━━━ Data shown ━━━

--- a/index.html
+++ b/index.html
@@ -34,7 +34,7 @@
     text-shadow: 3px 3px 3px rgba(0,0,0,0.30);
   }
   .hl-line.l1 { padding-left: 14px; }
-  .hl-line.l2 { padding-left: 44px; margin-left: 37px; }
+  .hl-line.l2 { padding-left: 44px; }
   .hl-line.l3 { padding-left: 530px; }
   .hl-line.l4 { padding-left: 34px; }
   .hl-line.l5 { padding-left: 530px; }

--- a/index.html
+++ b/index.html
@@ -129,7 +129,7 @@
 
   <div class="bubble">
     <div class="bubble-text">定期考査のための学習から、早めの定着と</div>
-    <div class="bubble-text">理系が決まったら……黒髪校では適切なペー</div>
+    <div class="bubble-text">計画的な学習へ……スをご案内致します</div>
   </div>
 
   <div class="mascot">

━━━
━━━ Data shown ━━━

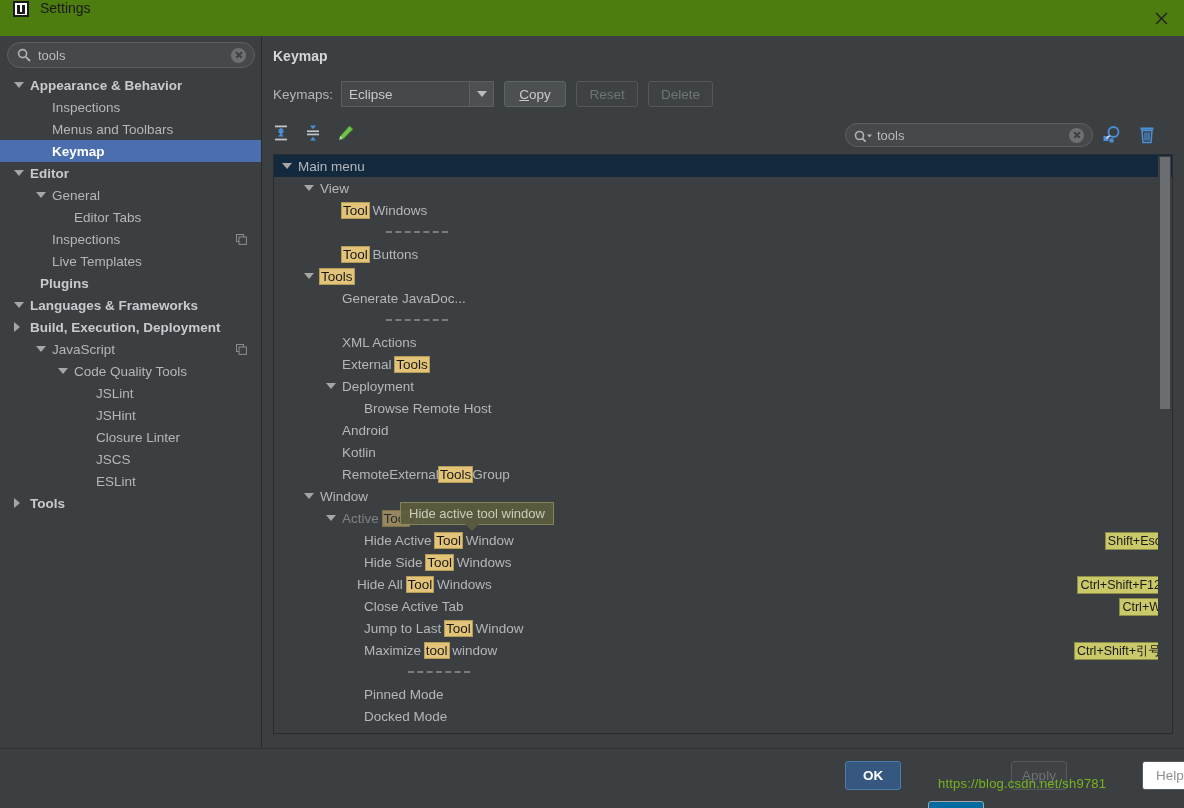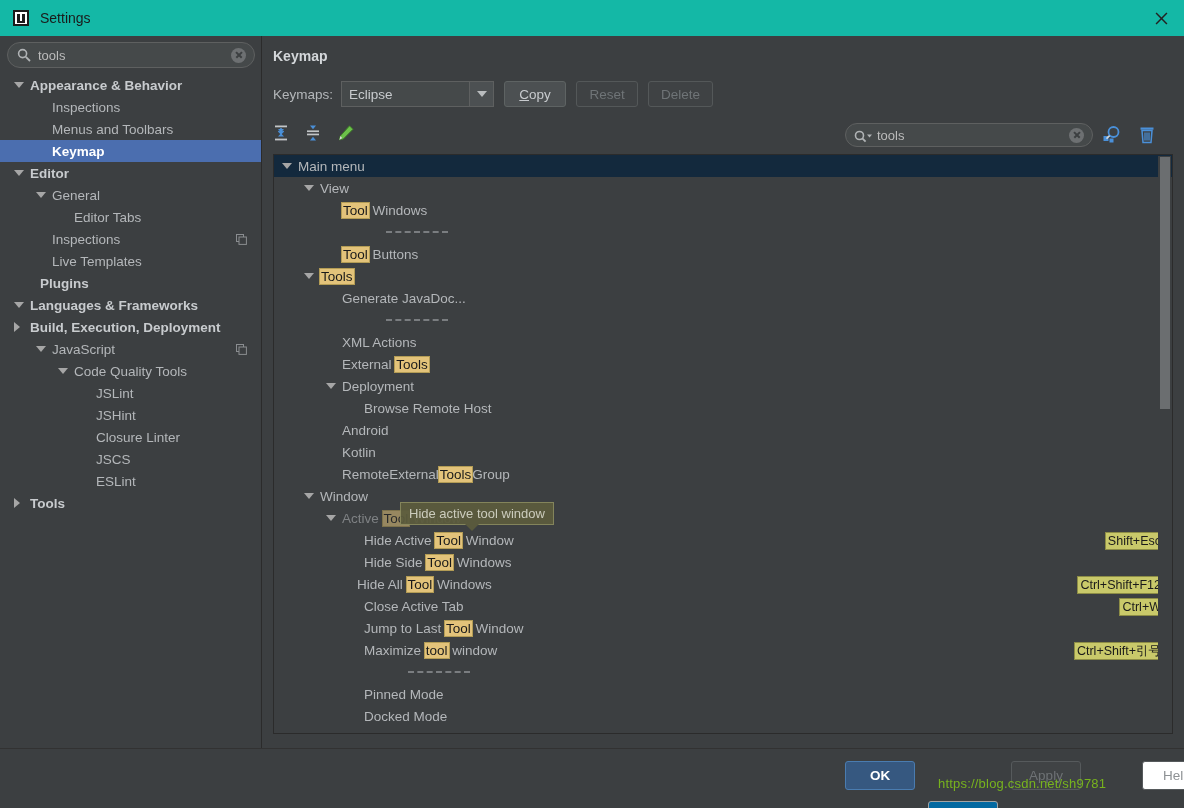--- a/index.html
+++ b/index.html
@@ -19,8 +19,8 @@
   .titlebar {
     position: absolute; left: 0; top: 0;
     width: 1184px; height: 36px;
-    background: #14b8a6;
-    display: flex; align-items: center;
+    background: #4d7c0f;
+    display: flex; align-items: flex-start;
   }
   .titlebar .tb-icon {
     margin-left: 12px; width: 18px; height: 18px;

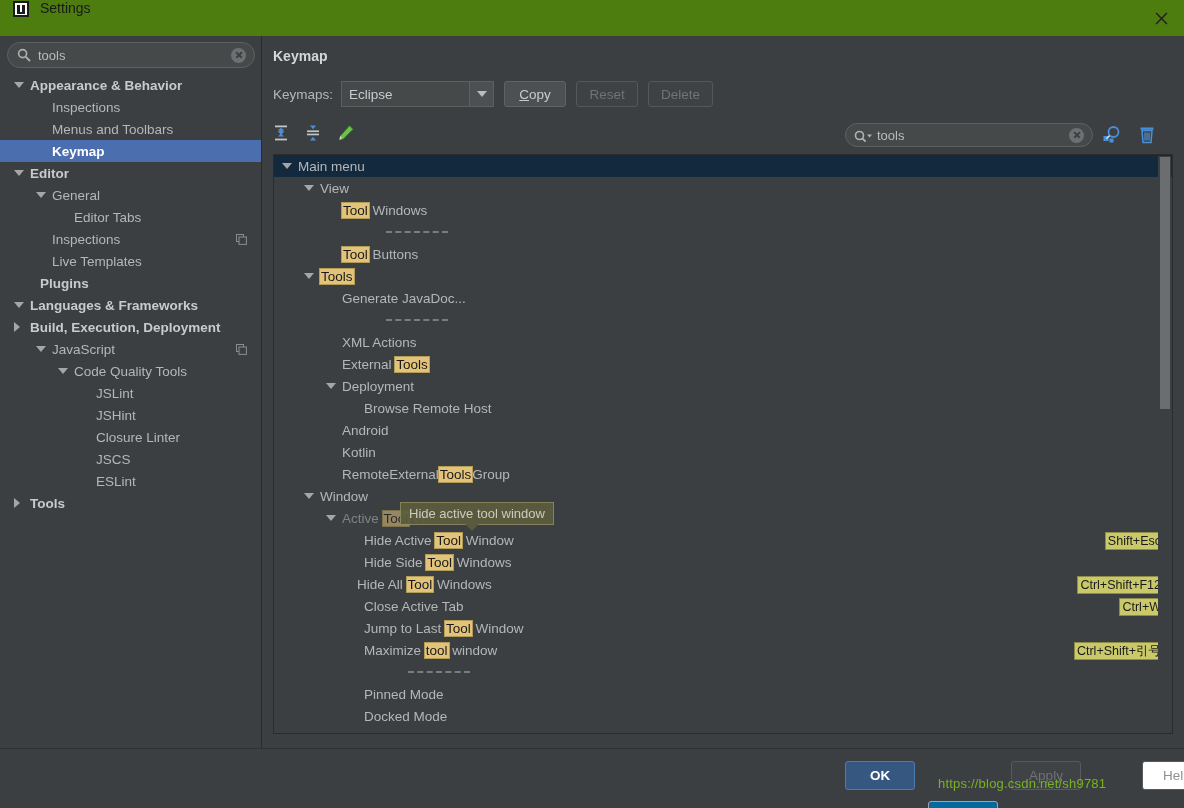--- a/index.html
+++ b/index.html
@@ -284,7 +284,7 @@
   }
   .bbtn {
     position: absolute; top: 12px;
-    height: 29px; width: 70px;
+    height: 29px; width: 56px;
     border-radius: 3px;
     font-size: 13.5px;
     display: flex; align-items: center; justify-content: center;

━━━
━━━ Data shown ━━━

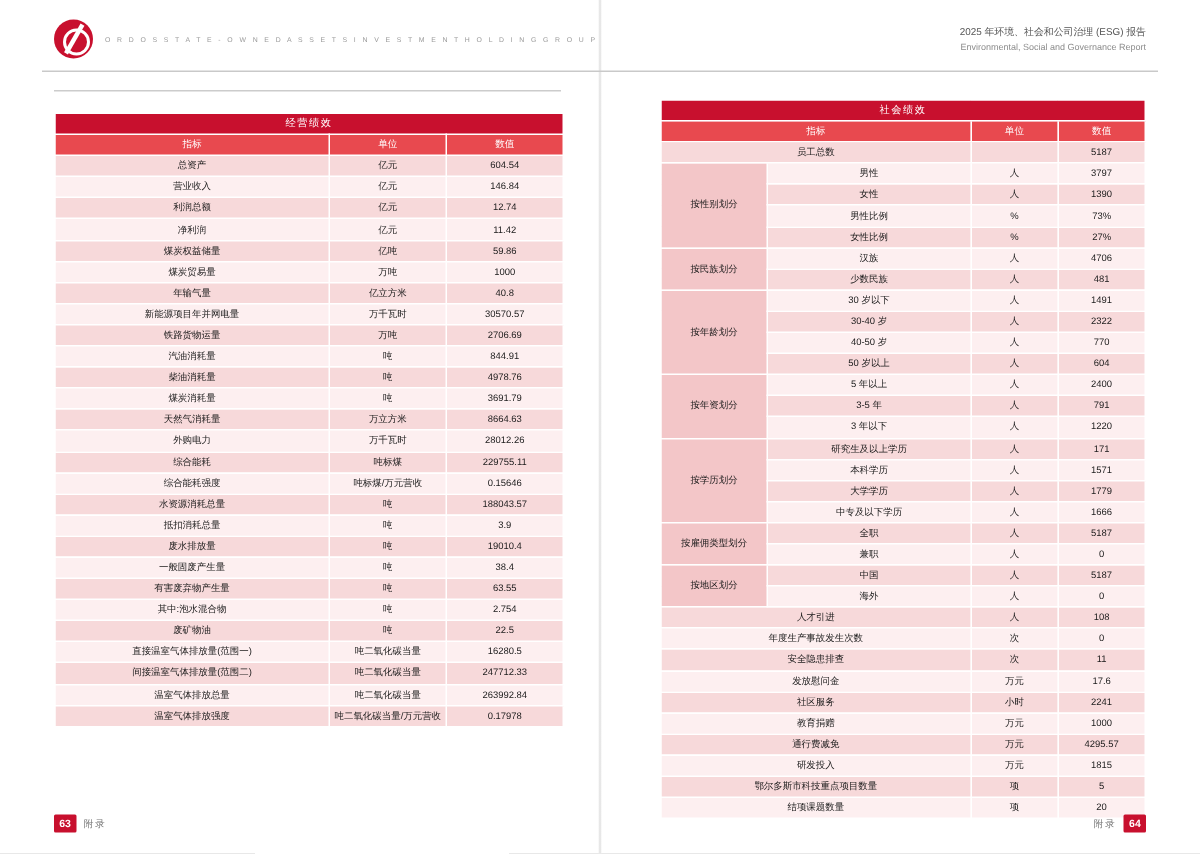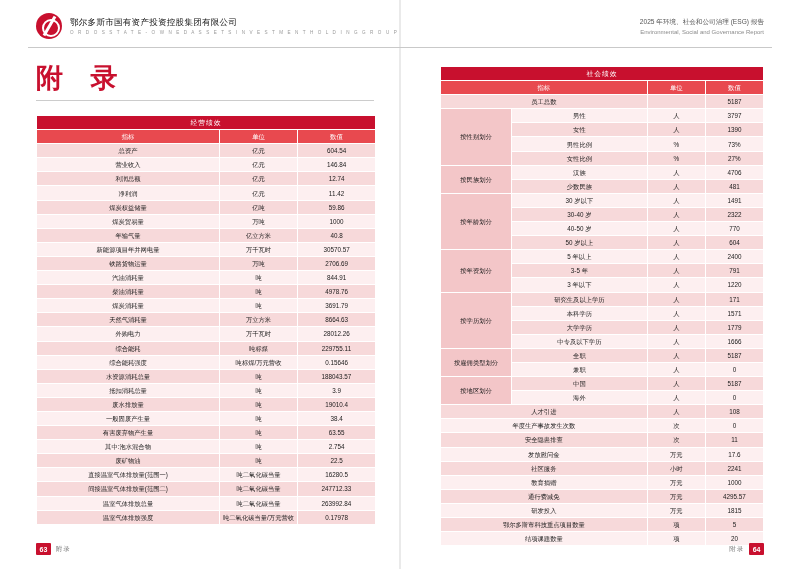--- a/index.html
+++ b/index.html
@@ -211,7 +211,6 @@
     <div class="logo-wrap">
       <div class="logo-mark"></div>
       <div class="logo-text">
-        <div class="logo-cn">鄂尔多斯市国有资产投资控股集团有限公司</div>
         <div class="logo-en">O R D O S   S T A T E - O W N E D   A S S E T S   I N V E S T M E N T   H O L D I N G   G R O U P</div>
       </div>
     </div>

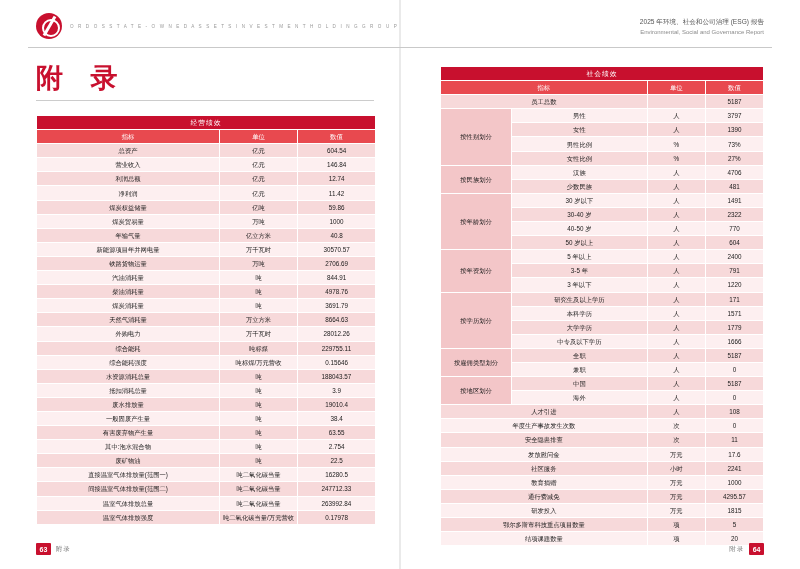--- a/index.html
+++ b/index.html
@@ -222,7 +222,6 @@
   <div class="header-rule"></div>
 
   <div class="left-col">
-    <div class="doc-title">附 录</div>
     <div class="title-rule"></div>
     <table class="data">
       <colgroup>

━━━

■ Directions for this task
Your task is to return each line of the data above that contains the string "margin".

■ Task answer
-  .hl-line.l2 { padding-left: 44px; margin-left: 37px; }
     margin-left: 12px; width: 18px; height: 18px;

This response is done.